### Work instructions
The exercise calls for the lines from the one containing "width: 796px ->" to the end of the data below to be output exactly, pictures excluded.

### Task inputs
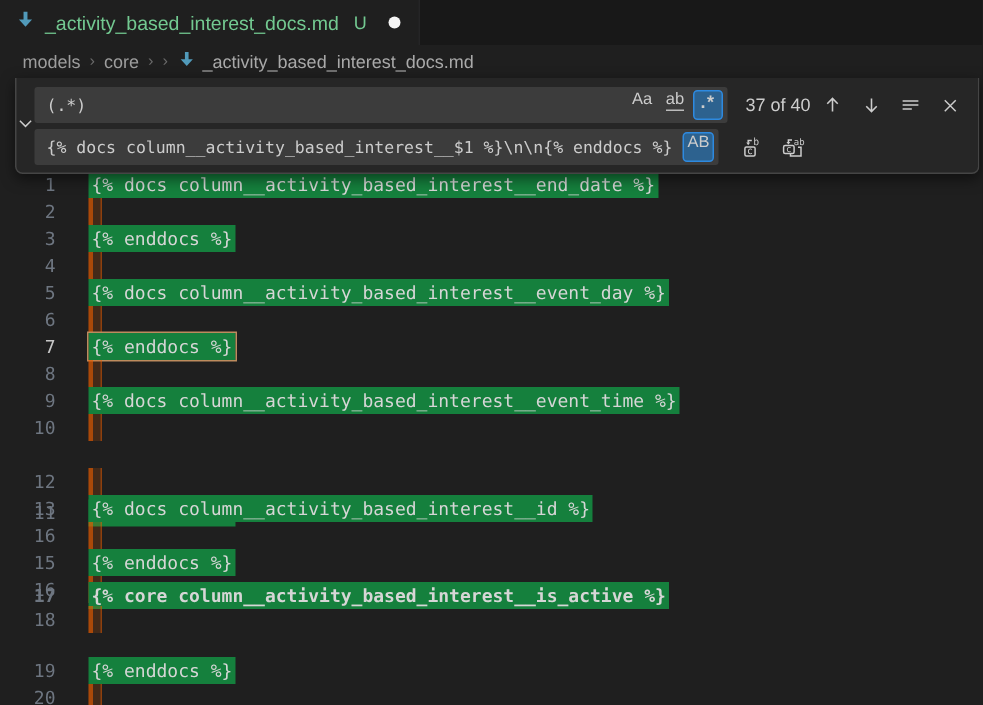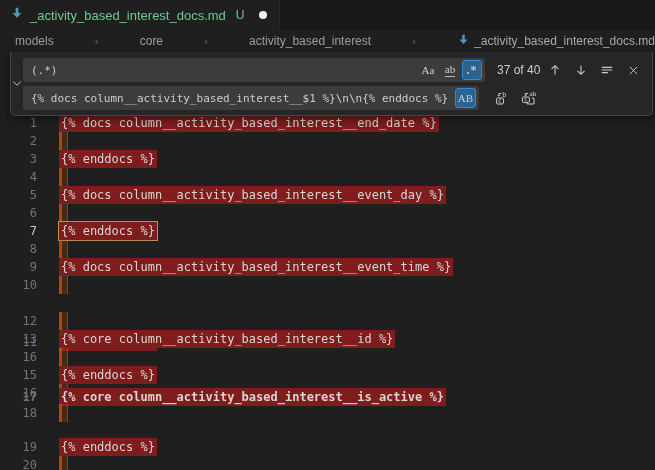"models" .breadcrumbs { justify-content: space-between -> none }
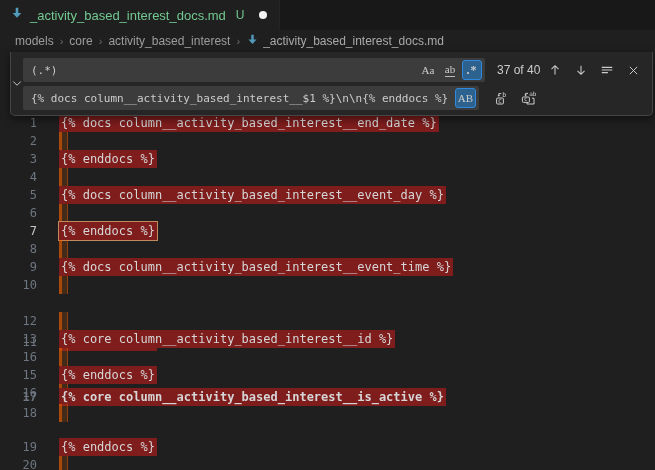"activity_based_interest" span { html: <span>activity_based_interest</span> -> none }
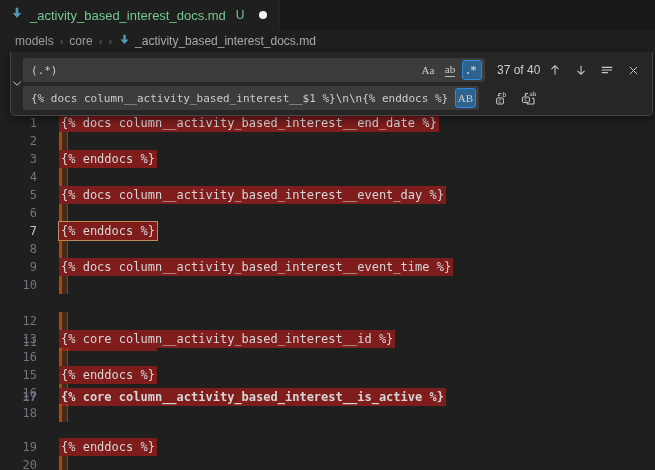"Aa" .opt { align-items: center -> flex-start; font-family: Liberation Serif, serif -> Liberation Sans, sans-serif }
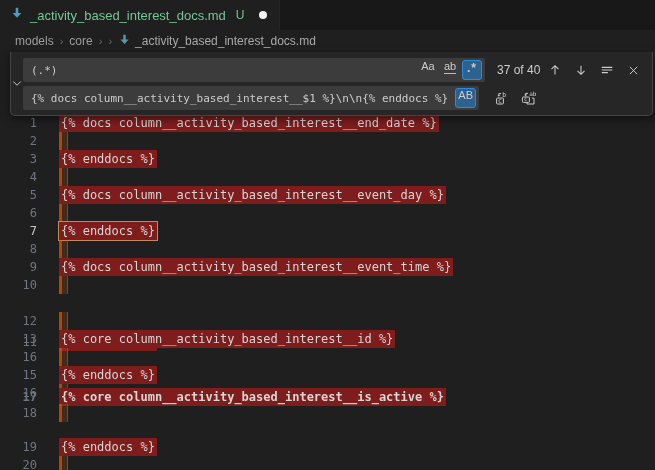"{% docs" .line-text.match { background: #7f1d1d -> #15803d }
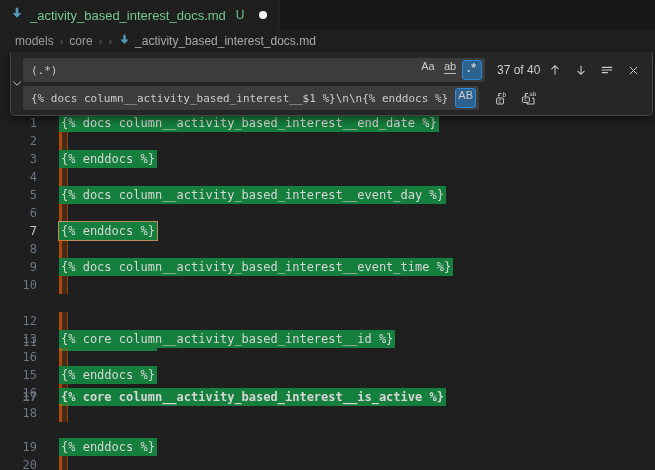"{% core column__activity_based_interest__id %}" span.line-text { text: core -> docs }
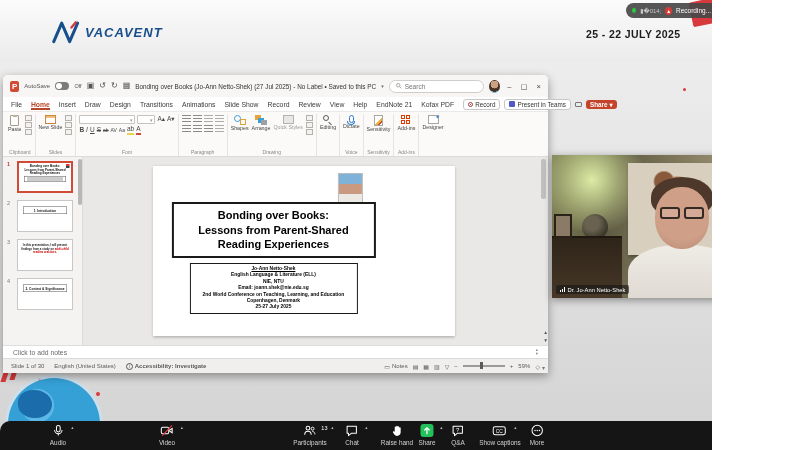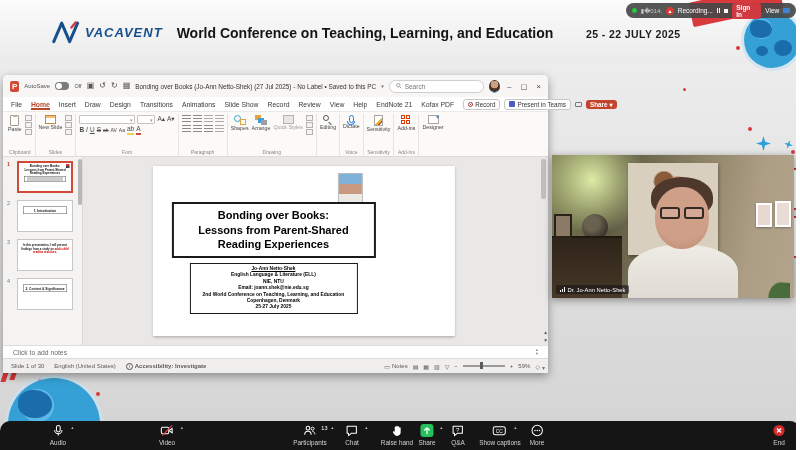"VACAVENT" .stage { width: 796px -> 712px }
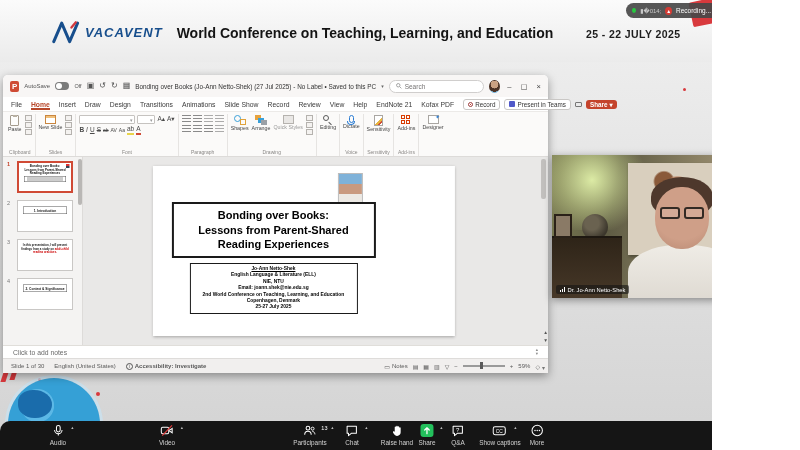"World Conference on Teaching, Learning," div.conf-title { html: <div>World Conference on Teaching, Learning, and Education</div> -> none }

### The completed task
"VACAVENT" .stage { width: 796px -> 712px }
"World Conference on Teaching, Learning," div.conf-title { html: <div>World Conference on Teaching, Learning, and Education</div> -> none }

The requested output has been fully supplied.